October 3rd, 2011 by admin
On September 27, 2011, the Richmond, California City Council voted to end live bird sales at its farmers’ market, effective November 1, 2011. In Defense of Animals partnered with LGBT Compassion to organize weekly protests, petitions, action alerts and other pressures to convince the city to end the cruel practice of selling live chickens at the Richmond Farmers’ Market.

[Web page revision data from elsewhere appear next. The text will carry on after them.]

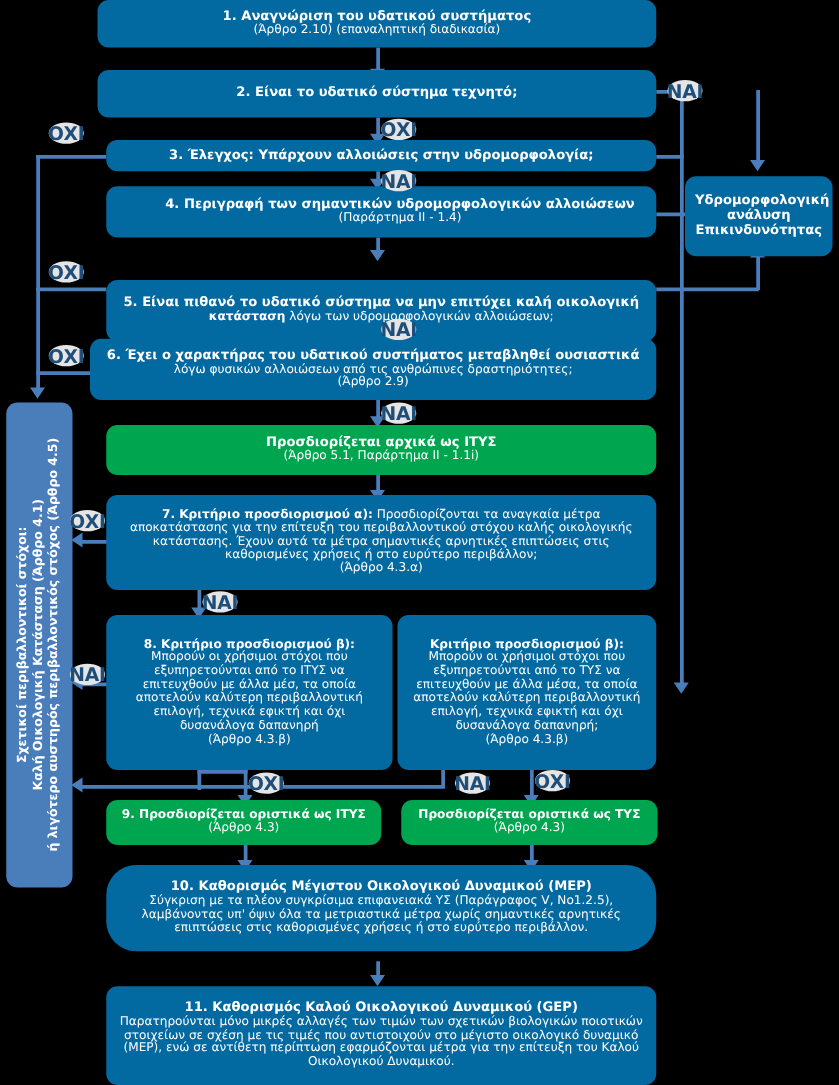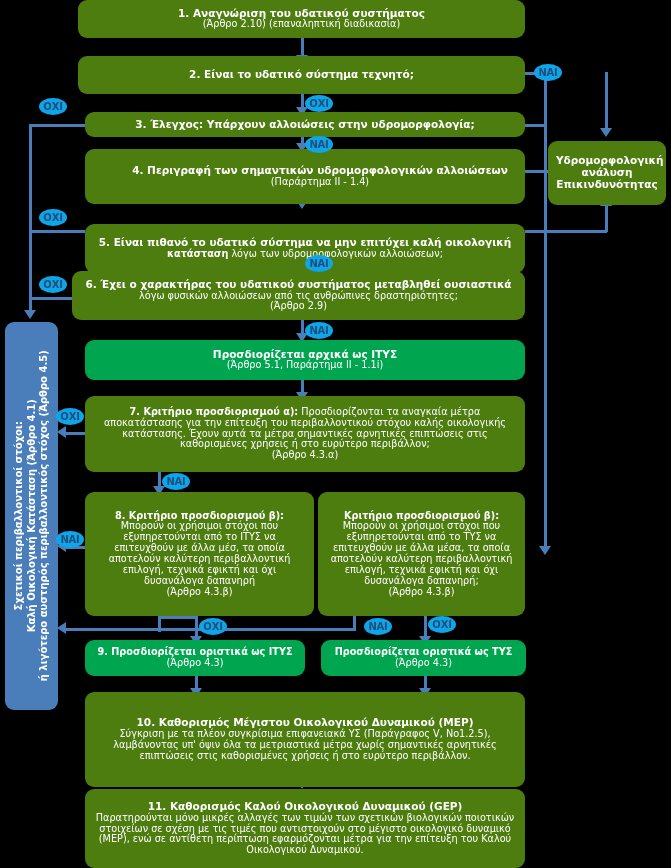"1. Αναγνώριση του υδατικού συστήματος" .node.blue { background: #4d7c0f -> #0369a1 }
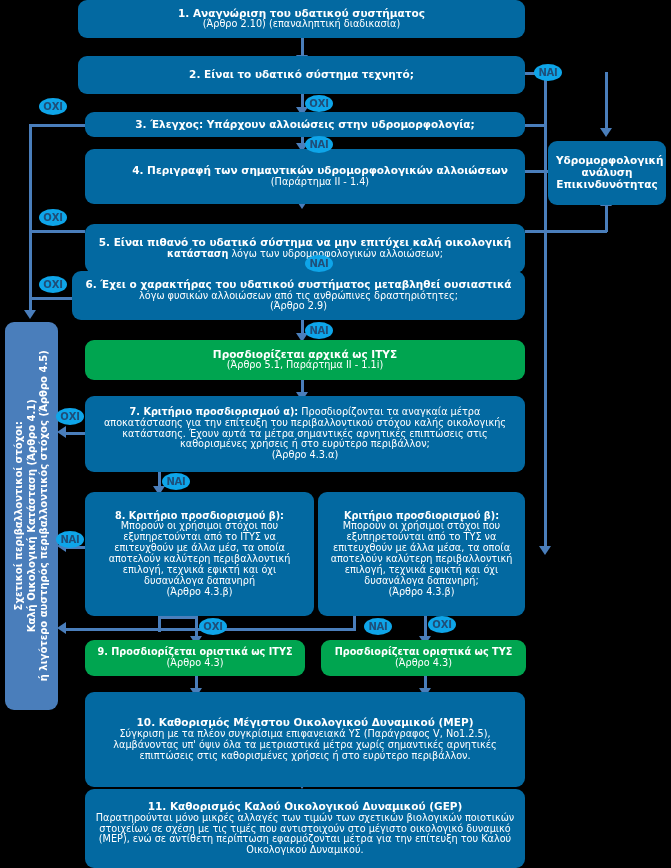"ΝΑΙ" .pill { background: #0ea5e9 -> #e5e5e5; font-size: 10px -> 15px }
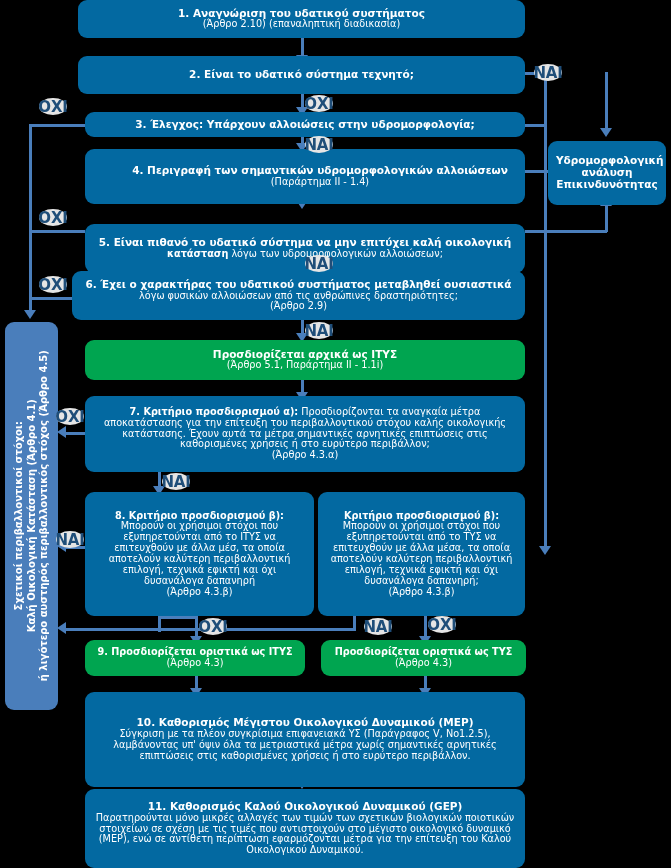"4. Περιγραφή των σημαντικών" div.node { height: 55px -> 41px }
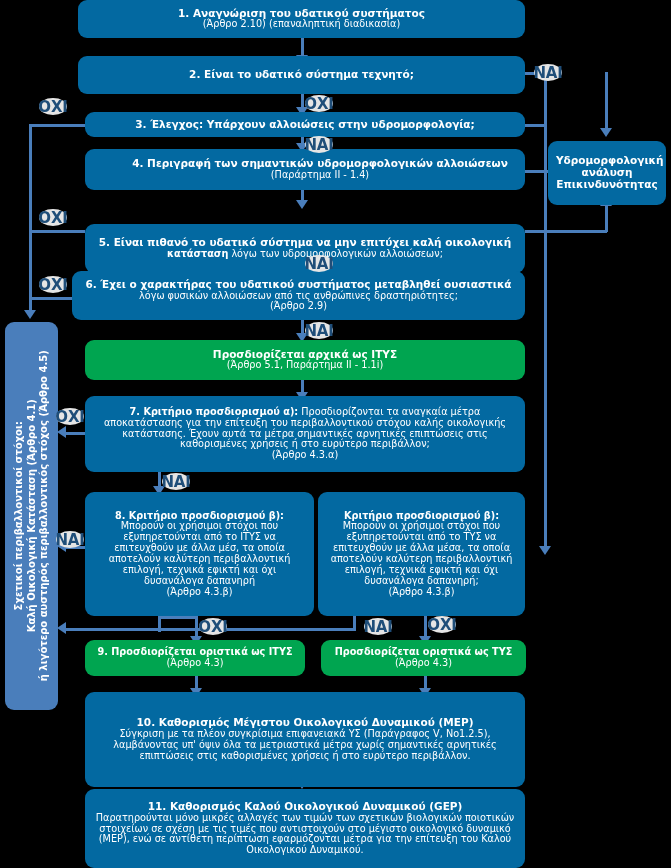"10. Καθορισμός Μέγιστου Οικολογικού" div.node { border-radius: none -> 24px; height: 95px -> 69px }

The Richmond mayor received over 1,000 e-mails from local IDA supporters, and she acknowledged these e-mails at the meeting. Nineteen passionate animal advocates spoke in support of the ban and only two people spoke in opposition. All our efforts paid off with a 4 – 2 vote, with the mayor voting for the ban. Supportive Council Member Jeff Ritterman did a celebratory chair spin and fist pump in the air as the room full of animal advocates gave a standing ovation!
The vendor, Raymond Young, has a history of well-documented and shocking mistreatment of the spent egg-laying hens he sells at market. In 2009, San Francisco’s Animal Care and Control cited Mr. Young for 795 cruelty violations, including overcrowding, injuries, and failure to provide water. This was after he ignored requests for corrections.
At the weekly protests, IDA activists repeatedly witnessed the disturbing procedure of two birds being forcefully yanked from their tiny cage and stuffed upside-down into one paper bag with little ventilation. Most of the birds go immediate into a silent shock, but others loudly squawk and scream in fear and struggle in vain to free themselves. We have video of customers putting the birds in their car trunks and then returning to shop at the market. We witnessed children kicking and violently picking up and dropping the bags on the concrete. If there was a dog or a cat in the bag, these customers could be arrested for animal cruelty – a chicken has the same capacity to suffer as a dog or a cat.
There is no regulation or supervision of what happens when these chickens reach the customer’s house. They could be starved, terrorized by pets or children, and a careless or just unknowledgeable slaughter could cause prolonged and immense suffering. Self-slaughter violates California’s humane poultry slaughter laws, which require poultry to be killed by specific methods at licensed facilities – and for good reasons.
Two years ago, live birds were being sold at four Bay Area farmers’ markets. As of this week, they are sold at none, Richmond was the last to finally ban this practice, thanks to the tireless efforts of many animal advocates.